[Stored data entries]
★ ★ ★ ★ ★
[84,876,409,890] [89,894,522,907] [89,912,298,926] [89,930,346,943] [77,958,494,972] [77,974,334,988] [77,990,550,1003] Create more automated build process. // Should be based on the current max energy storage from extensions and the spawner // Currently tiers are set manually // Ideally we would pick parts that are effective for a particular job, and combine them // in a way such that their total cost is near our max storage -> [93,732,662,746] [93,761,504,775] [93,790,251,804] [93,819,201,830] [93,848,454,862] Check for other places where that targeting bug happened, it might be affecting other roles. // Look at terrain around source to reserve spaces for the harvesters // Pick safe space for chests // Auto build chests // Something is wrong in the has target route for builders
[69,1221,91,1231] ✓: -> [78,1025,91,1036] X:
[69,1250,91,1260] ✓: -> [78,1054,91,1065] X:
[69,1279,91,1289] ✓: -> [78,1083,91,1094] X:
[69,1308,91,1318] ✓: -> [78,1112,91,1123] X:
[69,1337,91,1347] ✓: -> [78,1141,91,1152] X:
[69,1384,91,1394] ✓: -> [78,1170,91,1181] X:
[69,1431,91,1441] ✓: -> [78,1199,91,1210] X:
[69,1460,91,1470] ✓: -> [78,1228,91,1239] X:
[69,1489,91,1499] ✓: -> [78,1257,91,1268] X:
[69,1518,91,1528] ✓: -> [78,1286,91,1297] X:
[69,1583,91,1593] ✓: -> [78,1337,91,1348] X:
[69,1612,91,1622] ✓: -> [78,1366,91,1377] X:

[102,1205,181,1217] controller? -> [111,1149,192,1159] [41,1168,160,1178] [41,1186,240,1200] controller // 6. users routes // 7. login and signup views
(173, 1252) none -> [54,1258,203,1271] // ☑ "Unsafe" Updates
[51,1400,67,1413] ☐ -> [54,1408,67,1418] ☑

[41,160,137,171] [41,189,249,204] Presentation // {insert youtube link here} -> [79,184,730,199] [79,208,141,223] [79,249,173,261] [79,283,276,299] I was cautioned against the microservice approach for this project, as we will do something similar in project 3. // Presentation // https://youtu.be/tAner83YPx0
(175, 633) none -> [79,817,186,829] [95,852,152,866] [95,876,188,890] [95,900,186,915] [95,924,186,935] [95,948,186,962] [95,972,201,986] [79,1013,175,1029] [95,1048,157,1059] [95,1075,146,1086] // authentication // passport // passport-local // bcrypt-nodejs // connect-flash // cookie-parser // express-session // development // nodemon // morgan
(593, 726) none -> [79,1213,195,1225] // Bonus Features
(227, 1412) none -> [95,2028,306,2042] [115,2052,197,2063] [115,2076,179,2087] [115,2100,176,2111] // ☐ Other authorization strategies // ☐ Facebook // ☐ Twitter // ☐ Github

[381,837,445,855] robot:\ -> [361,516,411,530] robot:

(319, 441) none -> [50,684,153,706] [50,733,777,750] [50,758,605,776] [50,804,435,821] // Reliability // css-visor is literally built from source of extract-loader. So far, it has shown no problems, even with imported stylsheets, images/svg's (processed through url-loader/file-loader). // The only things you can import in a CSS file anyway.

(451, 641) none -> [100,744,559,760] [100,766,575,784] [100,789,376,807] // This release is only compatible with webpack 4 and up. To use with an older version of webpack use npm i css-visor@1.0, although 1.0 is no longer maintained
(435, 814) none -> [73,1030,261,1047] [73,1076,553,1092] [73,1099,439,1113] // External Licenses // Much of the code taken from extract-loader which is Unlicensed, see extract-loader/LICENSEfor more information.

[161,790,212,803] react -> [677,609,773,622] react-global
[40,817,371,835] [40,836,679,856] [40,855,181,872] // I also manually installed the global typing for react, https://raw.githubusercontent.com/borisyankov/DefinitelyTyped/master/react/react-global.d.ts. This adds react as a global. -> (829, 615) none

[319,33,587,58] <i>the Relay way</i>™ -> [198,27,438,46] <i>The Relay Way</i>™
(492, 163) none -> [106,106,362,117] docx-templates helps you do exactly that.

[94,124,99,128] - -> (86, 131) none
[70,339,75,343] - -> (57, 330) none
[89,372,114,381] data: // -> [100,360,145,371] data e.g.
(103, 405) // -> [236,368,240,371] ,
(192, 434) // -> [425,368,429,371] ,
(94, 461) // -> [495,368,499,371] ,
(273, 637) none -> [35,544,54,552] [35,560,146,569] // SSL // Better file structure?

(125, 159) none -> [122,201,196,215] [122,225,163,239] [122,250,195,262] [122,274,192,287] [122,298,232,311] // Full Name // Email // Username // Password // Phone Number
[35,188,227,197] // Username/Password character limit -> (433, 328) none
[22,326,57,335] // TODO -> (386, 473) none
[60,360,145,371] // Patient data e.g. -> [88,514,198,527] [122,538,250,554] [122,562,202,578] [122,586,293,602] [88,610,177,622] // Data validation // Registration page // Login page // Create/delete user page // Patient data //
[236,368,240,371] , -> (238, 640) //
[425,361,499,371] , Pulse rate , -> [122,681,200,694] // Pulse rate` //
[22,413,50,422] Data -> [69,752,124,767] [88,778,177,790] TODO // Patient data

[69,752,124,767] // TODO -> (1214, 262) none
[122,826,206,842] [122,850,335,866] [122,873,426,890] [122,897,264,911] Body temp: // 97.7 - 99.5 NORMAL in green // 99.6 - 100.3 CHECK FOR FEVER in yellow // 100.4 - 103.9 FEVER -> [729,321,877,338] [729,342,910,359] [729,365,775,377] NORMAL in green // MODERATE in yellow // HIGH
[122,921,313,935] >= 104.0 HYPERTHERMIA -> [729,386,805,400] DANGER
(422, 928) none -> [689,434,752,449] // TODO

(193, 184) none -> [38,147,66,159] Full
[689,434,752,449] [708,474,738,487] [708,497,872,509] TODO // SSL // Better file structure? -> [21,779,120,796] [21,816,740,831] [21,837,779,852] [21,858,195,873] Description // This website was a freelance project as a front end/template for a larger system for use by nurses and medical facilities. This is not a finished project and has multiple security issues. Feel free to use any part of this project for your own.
★ ★ ★ ★ ★
REQUIREMENT: In the data above, copy every line where the string "Full" appears.

SOLUTION TO THE PROBLEM:
(125, 159) none -> [122,201,196,215] [122,225,163,239] [122,250,195,262] [122,274,192,287] [122,298,232,311] // Full Name // Email // Username // Password // Phone Number
(193, 184) none -> [38,147,66,159] Full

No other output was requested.